Er waait een zwoele nazomerbries in mijn gezicht. Ik kan er niet van genieten. Als ik het vizier van mijn helm sluit ruik ik de alcohol in mijn asem. Zeven eenheden heb ik op. Zeven glazen witte wijn. Ze zeggen dat je één eenheid per uur verwerkt. Ik had dus veel langer in die Amsterdamse kroeg moeten blijven hangen. Ontnuchterend op een spaatje, luisterend hoe mijn grote mond steeds kleiner wordt. Daar had ik geen zin in. Live life to the max hè.
Voor de zoveelste keer kijk ik in mijn achteruitkijkspiegel, spiedend naar koplampen die mogelijk van de marechaussee zijn. Alsof je die kunt herkennen. Goddank is het rustig op de A2, want zaterdagnacht. Toch ben ik allerminst zeker van mijn rijstijl. Misschien komt die onvaste hand komt door de millenniumwisseling eind dit jaar. Ze zeggen dat er dan rampspoed volgt. Uit de lucht vallende vliegtuigen en zo. Past wel bij mijn gemoed.
Vroeger, toen ik nog een idioot van 20 was, reed ik ieder weekend met een dronken kop op mijn motor door de Maastunnel. Vol gas inhalen over de doorgetrokken streep. Buiten de tunnel had ik uitgekiende sluiproutes. Nooit aangehouden, nooit hoeven te blazen. Desnoods zou ik keihard liegen tegen de politie: ‘Geen druppel, agent!’ Zelfvertrouwen faken, daar draait het om. Geen wonder dat ik het zo goed doe met een slok op. Nou ja, deed.

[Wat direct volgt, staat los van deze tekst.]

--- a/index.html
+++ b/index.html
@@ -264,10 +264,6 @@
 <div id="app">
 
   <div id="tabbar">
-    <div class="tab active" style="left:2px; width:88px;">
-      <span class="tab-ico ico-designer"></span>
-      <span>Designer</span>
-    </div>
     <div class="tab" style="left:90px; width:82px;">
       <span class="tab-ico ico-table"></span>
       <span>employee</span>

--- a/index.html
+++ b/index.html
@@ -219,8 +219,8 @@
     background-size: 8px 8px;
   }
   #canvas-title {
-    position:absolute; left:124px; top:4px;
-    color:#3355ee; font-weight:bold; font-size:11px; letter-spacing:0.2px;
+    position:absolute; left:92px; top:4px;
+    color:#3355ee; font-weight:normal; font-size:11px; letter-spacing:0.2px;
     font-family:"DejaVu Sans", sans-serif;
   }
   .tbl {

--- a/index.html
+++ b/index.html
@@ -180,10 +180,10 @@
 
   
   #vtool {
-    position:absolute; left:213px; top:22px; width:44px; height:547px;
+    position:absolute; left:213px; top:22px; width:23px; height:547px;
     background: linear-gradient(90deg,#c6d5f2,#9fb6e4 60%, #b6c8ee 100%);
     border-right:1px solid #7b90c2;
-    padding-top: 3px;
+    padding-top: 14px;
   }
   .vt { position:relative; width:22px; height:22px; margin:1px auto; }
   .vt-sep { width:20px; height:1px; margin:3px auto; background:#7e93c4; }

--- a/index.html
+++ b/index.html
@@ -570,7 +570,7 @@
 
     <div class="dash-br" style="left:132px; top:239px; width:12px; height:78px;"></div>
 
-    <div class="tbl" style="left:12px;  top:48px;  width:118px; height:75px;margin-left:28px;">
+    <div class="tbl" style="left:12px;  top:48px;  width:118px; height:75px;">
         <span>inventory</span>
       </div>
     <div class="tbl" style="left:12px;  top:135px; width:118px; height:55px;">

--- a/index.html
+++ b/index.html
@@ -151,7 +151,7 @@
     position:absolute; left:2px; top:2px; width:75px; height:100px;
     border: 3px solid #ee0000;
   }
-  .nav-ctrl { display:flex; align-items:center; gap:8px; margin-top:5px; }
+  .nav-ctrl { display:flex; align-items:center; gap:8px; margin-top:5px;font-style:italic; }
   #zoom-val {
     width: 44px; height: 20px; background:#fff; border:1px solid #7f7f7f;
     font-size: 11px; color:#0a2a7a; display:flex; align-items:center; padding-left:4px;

Moet je me nu zien zitten. Knieën tegen de benzinetank geklemd, schouderbladen verkrampt van het ingespannen sturen, gedachten spinnend als een tornado. Niets over van mijn mojo. Ik prevel een schietgebedje, als de dood dat ik de macht over het stuur verlies en plat gereden word. Of een ongeluk veroorzaak. ‘Bus vol blinde weeskinderen brandt uit!’ Reken maar dat de A2 op zaterdagnacht barst van de bussen vol blinde wezen.

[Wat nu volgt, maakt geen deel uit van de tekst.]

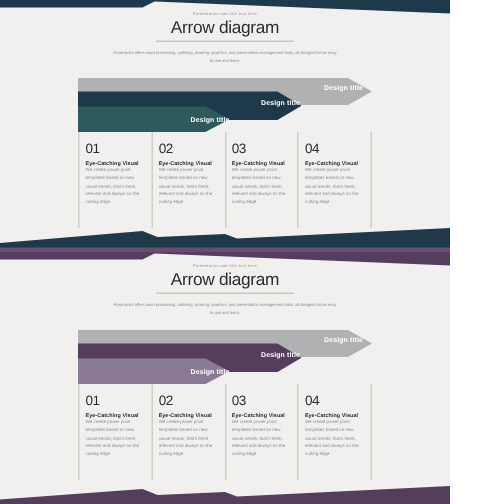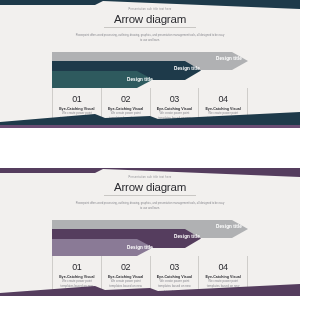--- a/index.html
+++ b/index.html
@@ -12,7 +12,7 @@
   .page { position: relative; width: 300px; height: 336px; }
 
   .slide {
-    position: absolute; left: 0; width: 300px; height: 128px;
+    position: absolute; left: 0; width: 300px; height: 168px;
     background: #f2f0ee; overflow: hidden;
   }
   #slide-1 { top: 0; }

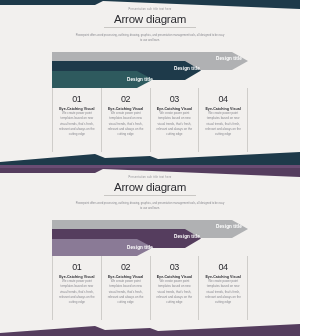--- a/index.html
+++ b/index.html
@@ -65,7 +65,7 @@
   .col {
     flex: 1; position: relative; padding: 0 4px;
     border-left: 0.5px solid #cfcdca;
-    text-align: center;
+    text-align: left;
   }
   .col:last-child { border-right: 0.5px solid #cfcdca; }
   .col-num {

In mijn spiegeltje zie ik koplampen naderen met een hoog marechausseegehalte. Mijn ademhaling versnelt. Ik oefen alvast op de ‘geen druppel!’. Loos alarm. De lampen horen bij een Fiat Panda met twee bejaarde dames. Ze halen me in, kijken me glimlachend aan, alsof ik hen doe denken aan een lover uit andere tijden. Ik probeer de dames een stoere blik toe te werpen, maar die blijft steken in een benauwde frons.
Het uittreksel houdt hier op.